BRIEF
Copy the records word for word. Pictures do not go in.

──────── EXERCISE MATERIALS

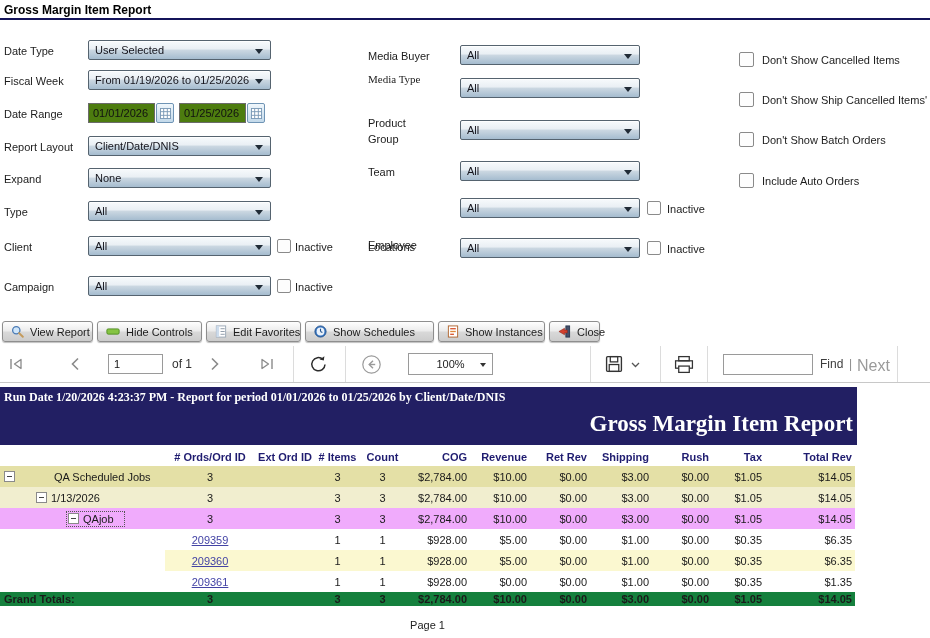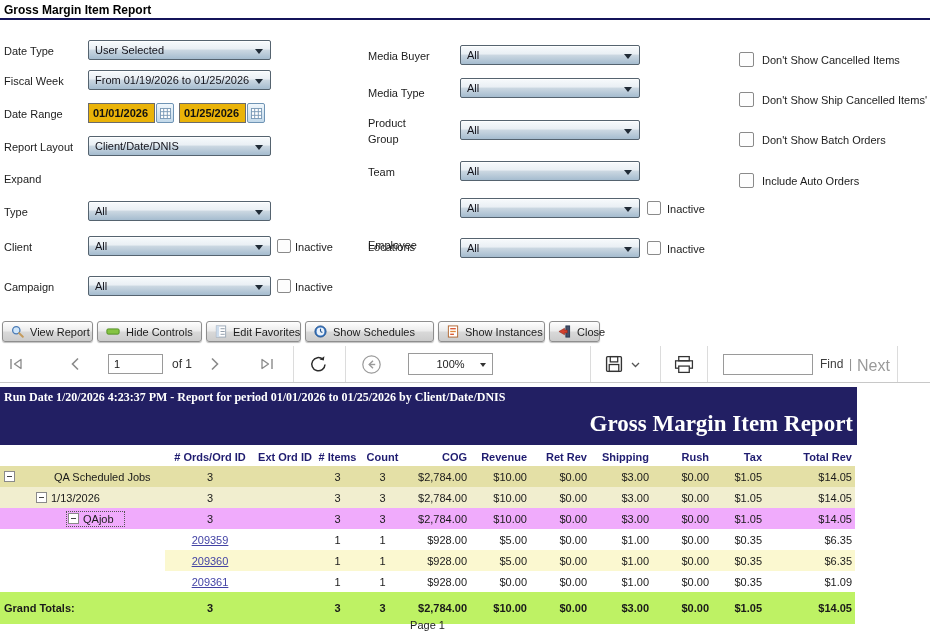"Media Type" div.abs { font-family: none -> Liberation Serif, serif; top: 87px -> 73px }
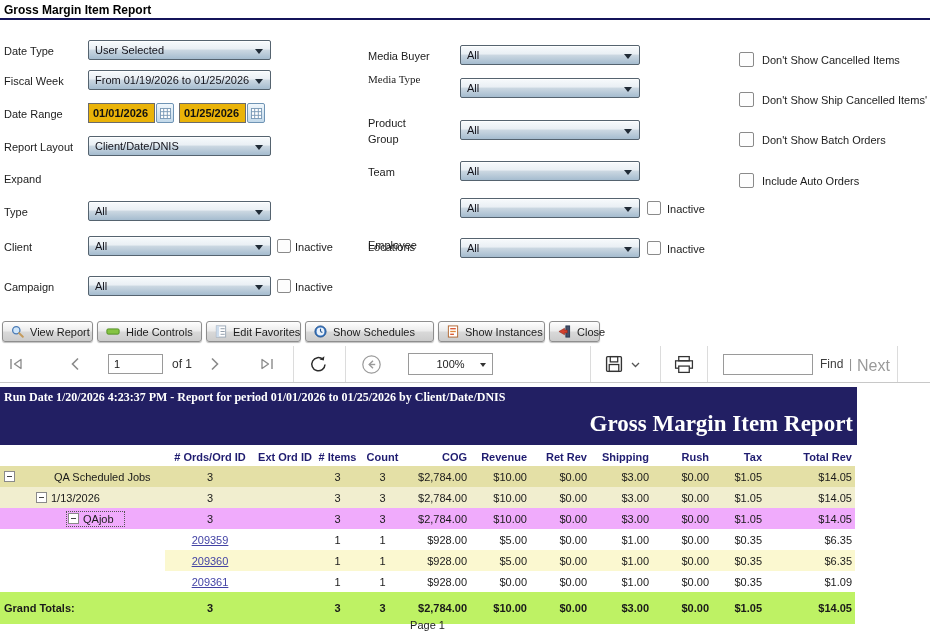"01/01/2026" .din { background: #eab308 -> #4d7c0f; font-weight: bold -> none }
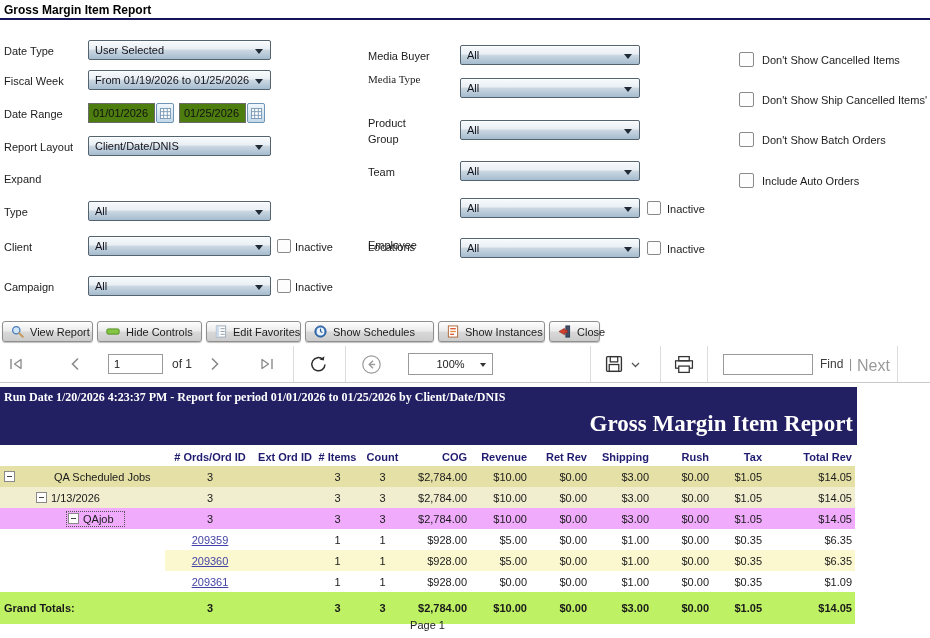"None" div.abs { html: none -> <div> <div>None</div> <div></div> </div> }
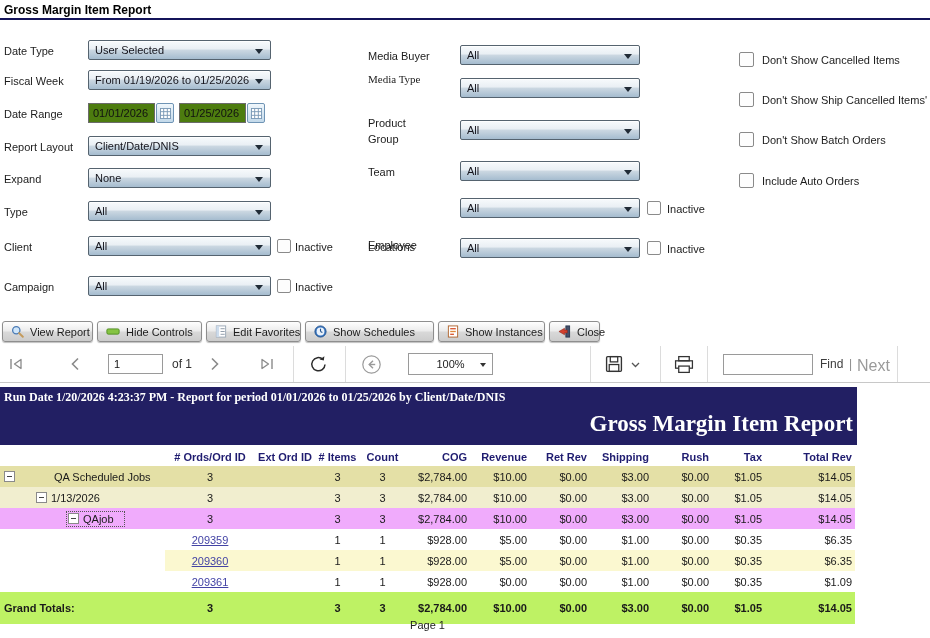"$1.09" div.c { text: $1.09 -> $1.35 }
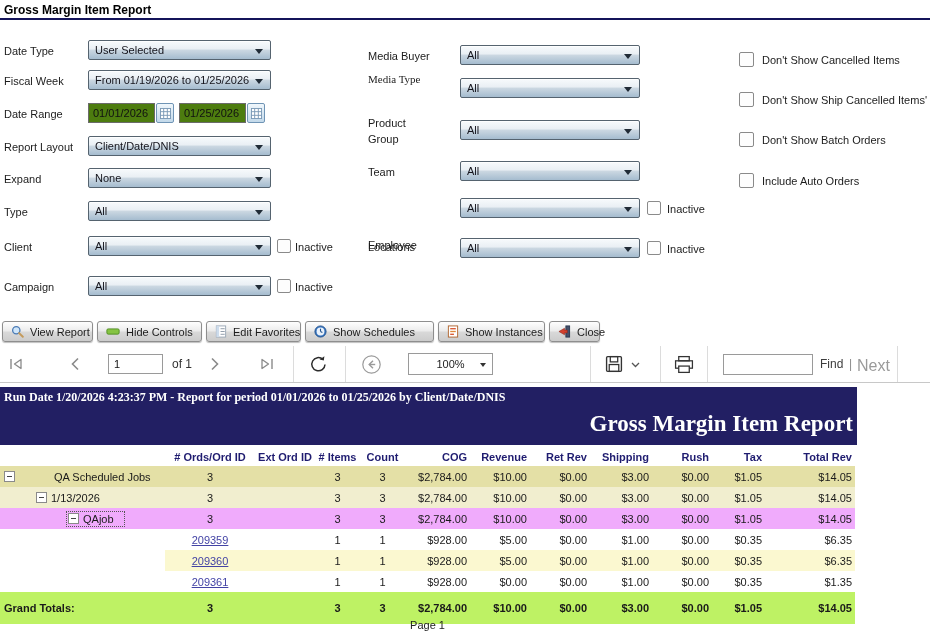"Grand Totals:" .r-total { background: #bef264 -> #15803d; height: 32px -> 14px }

────────────────

ANSWER FOR THIS EXERCISE
"Media Type" div.abs { font-family: none -> Liberation Serif, serif; top: 87px -> 73px }
"01/01/2026" .din { background: #eab308 -> #4d7c0f; font-weight: bold -> none }
"None" div.abs { html: none -> <div> <div>None</div> <div></div> </div> }
"$1.09" div.c { text: $1.09 -> $1.35 }
"Grand Totals:" .r-total { background: #bef264 -> #15803d; height: 32px -> 14px }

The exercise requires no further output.